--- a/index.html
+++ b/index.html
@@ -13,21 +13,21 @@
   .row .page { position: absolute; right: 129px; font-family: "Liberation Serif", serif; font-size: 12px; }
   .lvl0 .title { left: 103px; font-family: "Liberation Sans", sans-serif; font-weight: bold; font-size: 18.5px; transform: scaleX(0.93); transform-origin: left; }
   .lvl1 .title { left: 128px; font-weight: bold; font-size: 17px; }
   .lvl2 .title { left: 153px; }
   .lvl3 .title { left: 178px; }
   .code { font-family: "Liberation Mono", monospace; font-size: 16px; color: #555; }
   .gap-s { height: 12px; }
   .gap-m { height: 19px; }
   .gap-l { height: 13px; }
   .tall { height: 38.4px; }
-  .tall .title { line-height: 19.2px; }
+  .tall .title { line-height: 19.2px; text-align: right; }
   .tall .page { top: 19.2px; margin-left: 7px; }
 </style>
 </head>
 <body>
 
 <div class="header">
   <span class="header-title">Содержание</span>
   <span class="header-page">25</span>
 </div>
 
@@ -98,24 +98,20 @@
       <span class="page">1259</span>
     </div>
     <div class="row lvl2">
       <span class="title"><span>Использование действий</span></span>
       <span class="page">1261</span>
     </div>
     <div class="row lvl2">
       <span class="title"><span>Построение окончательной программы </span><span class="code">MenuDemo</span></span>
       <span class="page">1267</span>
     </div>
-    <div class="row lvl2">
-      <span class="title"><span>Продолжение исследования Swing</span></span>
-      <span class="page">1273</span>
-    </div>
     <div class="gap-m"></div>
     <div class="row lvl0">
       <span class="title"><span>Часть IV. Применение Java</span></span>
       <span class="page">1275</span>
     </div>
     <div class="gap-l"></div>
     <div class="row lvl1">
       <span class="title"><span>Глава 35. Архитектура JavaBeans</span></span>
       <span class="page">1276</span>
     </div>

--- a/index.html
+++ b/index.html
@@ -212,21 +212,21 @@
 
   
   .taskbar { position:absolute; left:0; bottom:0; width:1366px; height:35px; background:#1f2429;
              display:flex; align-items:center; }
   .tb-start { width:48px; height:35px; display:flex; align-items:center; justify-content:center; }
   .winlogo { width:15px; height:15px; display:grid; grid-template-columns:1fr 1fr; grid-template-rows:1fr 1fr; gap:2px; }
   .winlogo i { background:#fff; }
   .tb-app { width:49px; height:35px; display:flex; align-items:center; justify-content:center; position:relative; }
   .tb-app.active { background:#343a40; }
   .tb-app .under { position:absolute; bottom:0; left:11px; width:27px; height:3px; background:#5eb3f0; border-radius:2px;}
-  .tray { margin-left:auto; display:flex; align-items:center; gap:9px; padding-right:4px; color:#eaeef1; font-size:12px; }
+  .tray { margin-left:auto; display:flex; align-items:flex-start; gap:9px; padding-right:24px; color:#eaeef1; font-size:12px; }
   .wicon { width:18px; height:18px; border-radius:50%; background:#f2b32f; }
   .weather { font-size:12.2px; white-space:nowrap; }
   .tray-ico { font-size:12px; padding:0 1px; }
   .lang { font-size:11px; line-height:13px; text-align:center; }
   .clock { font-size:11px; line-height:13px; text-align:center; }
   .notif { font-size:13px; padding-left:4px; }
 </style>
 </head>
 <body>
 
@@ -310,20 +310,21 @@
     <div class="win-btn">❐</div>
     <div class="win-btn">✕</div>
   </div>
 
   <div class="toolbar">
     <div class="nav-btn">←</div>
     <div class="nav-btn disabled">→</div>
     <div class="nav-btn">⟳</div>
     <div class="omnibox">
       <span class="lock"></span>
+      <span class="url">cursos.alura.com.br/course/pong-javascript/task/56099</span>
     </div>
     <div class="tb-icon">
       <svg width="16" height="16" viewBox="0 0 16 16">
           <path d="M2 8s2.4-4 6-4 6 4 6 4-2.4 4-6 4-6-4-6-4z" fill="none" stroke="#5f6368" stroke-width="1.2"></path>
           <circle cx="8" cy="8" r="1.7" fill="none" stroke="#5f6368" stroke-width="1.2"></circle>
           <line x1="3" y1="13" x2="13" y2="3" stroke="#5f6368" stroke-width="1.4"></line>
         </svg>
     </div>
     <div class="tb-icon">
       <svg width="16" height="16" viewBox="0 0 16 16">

#### Work task:
Exactly how many lines in the material above mention the word "text"? Give the number and nothing besides.

#### Solved exercise:
3